══ Dataset entries

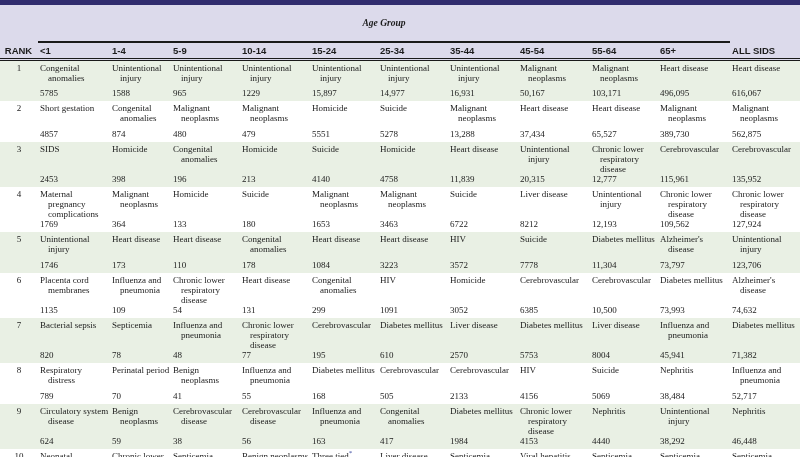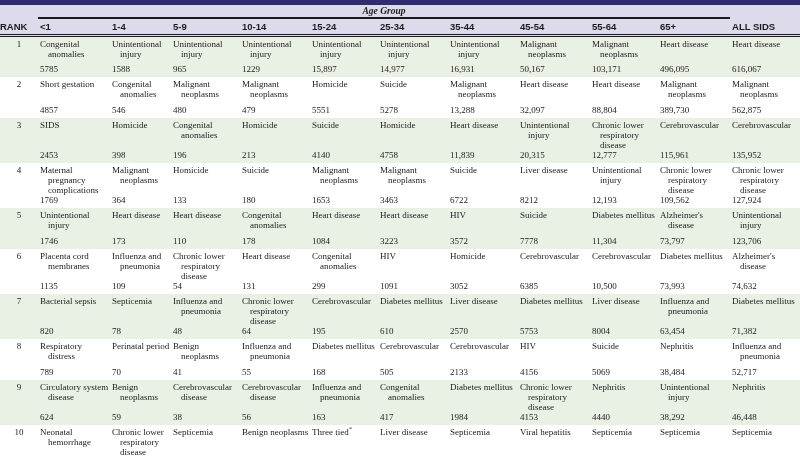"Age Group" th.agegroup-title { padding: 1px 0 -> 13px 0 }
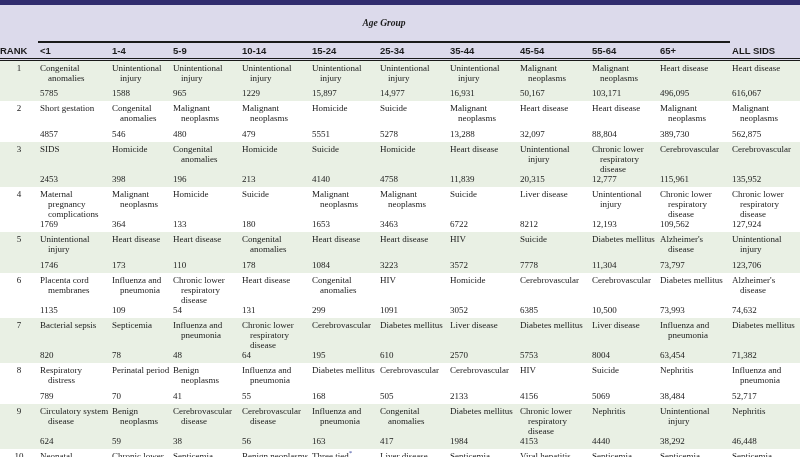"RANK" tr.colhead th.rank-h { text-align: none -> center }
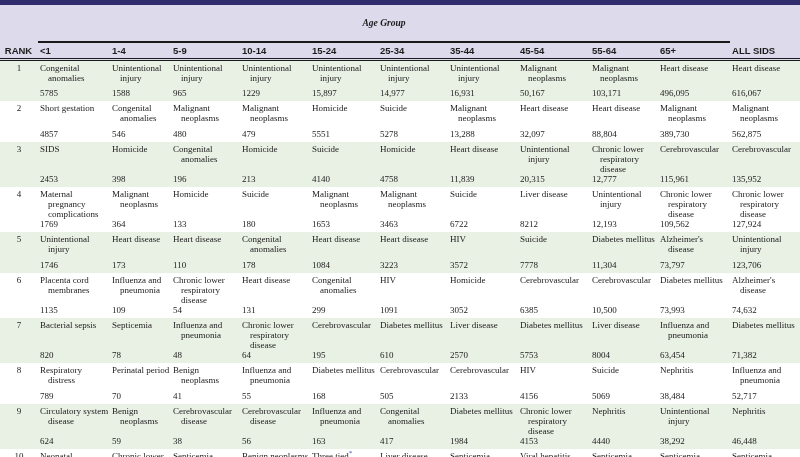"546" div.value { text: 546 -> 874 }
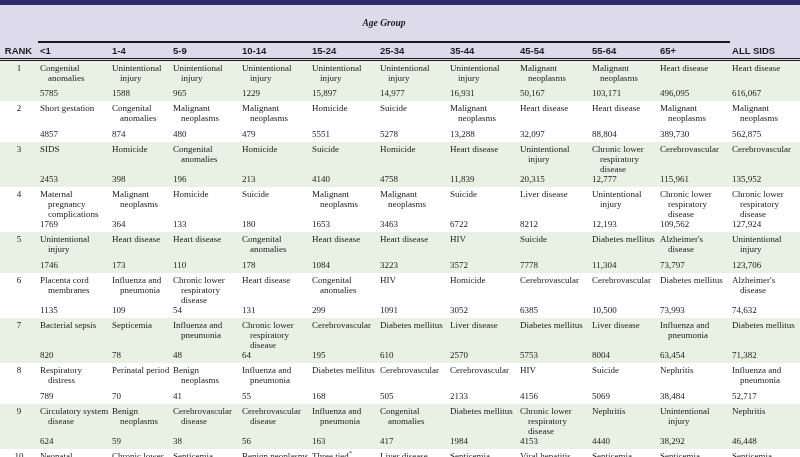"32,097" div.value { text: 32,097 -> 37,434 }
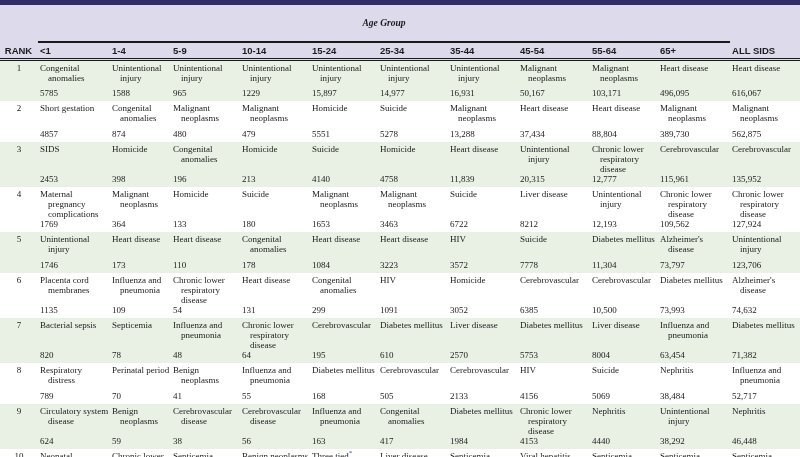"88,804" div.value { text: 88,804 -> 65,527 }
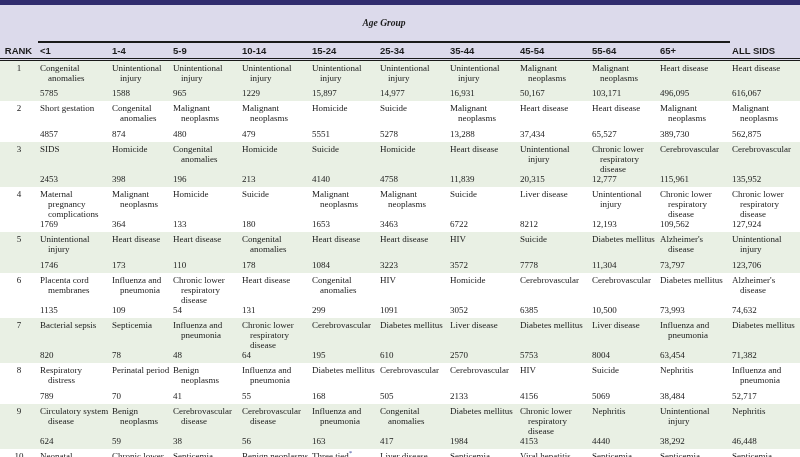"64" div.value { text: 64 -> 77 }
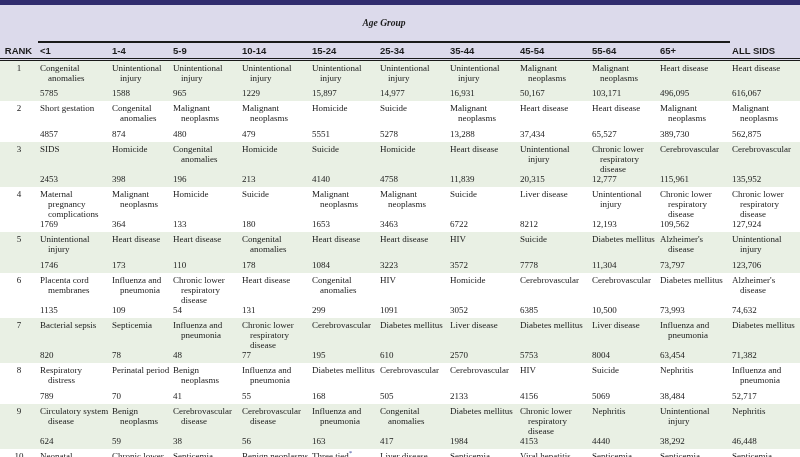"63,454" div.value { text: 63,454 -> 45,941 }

════

(Prompt): A precise copy of each record, with the images removed, should be output.

(Finished exercise):
"Age Group" th.agegroup-title { padding: 1px 0 -> 13px 0 }
"RANK" tr.colhead th.rank-h { text-align: none -> center }
"546" div.value { text: 546 -> 874 }
"32,097" div.value { text: 32,097 -> 37,434 }
"88,804" div.value { text: 88,804 -> 65,527 }
"64" div.value { text: 64 -> 77 }
"63,454" div.value { text: 63,454 -> 45,941 }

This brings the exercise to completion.